--- START ---

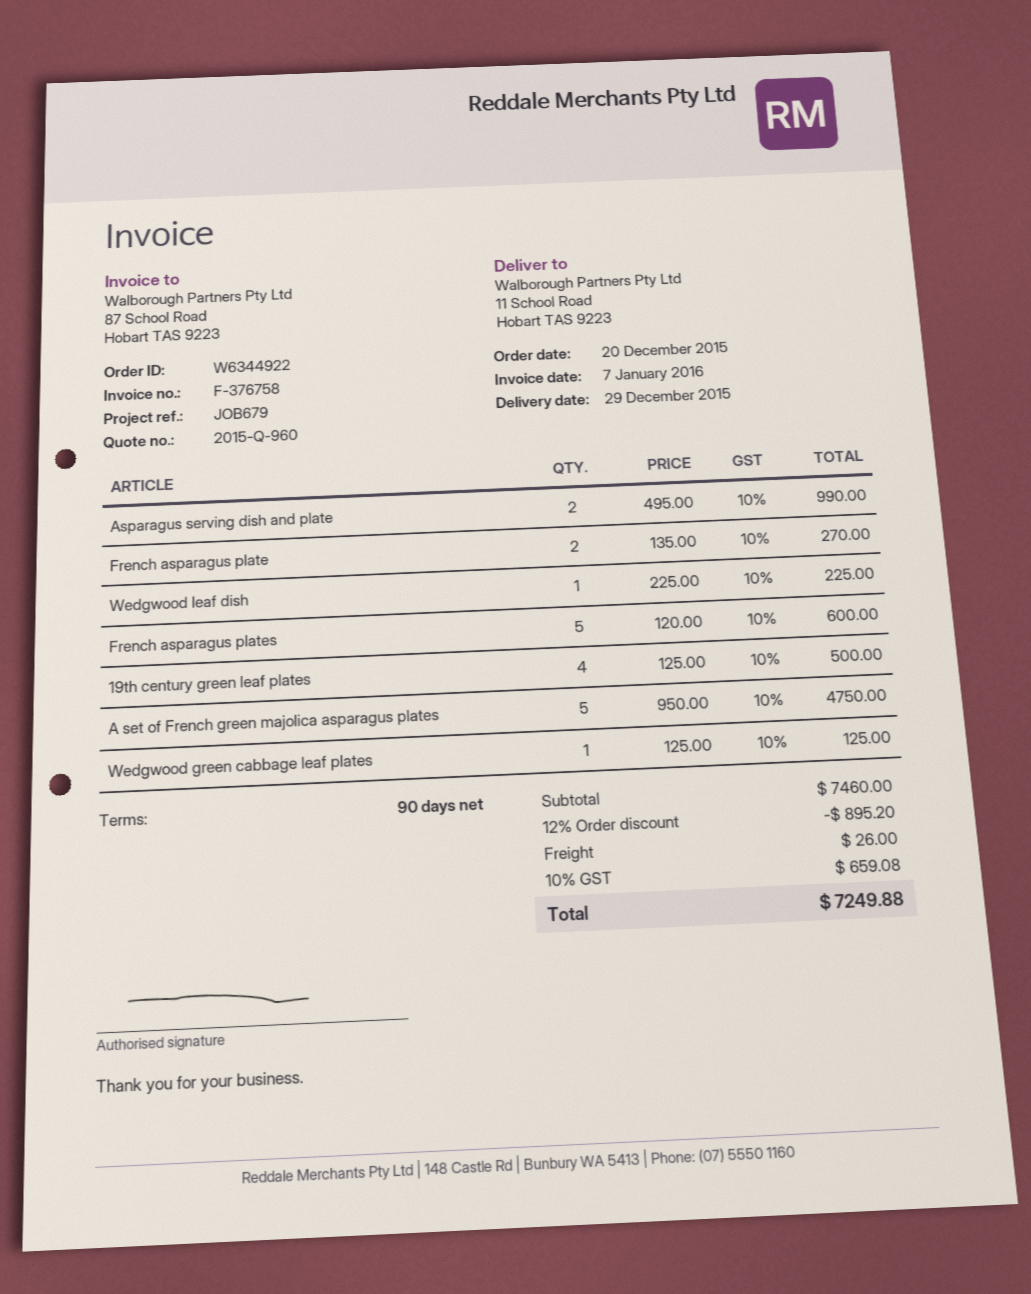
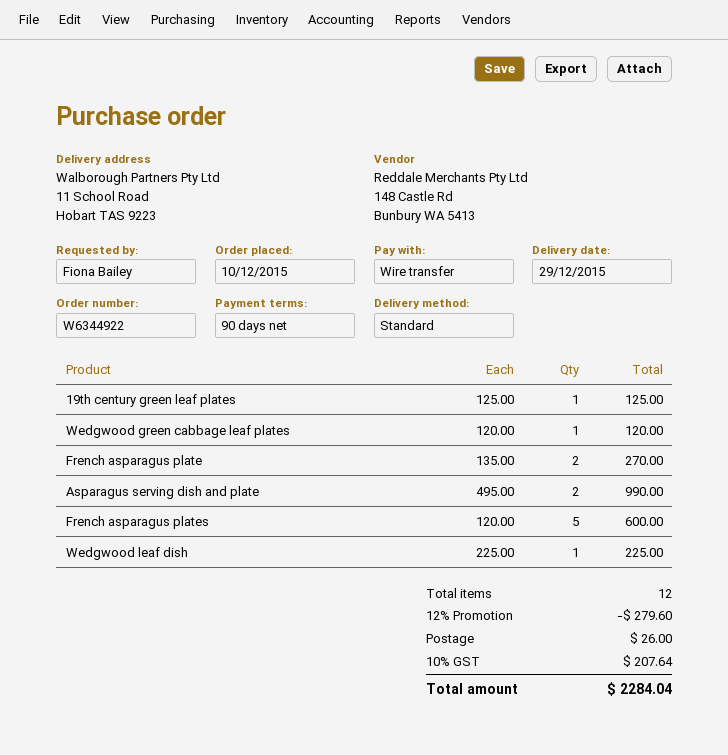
order date: 2015-12-20 -> 2015-12-10
19th century green leaf plates: 4 x 125.00 = 500.00 -> 1 x 125.00 = 125.00
A set of French green majolica asparagus plates: 5 x 950.00 = 4750.00 -> none
Wedgwood green cabbage leaf plates: 1 x 125.00 = 125.00 -> 1 x 120.00 = 120.00
discount: 12% = 895.20 -> 12% = 279.60
tax: 10% = 659.08 -> 10% = 207.64
total: 7249.88 -> 2284.04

--- END ---

**WHAT IS REQUIRED**
Copy out the lines beginning at the one that contains "discount: 12% = 895.20 -> 12% = 279.60". Stop at the final line of the data, and include it.

**SOLUTION FOR THIS TASK**
discount: 12% = 895.20 -> 12% = 279.60
tax: 10% = 659.08 -> 10% = 207.64
total: 7249.88 -> 2284.04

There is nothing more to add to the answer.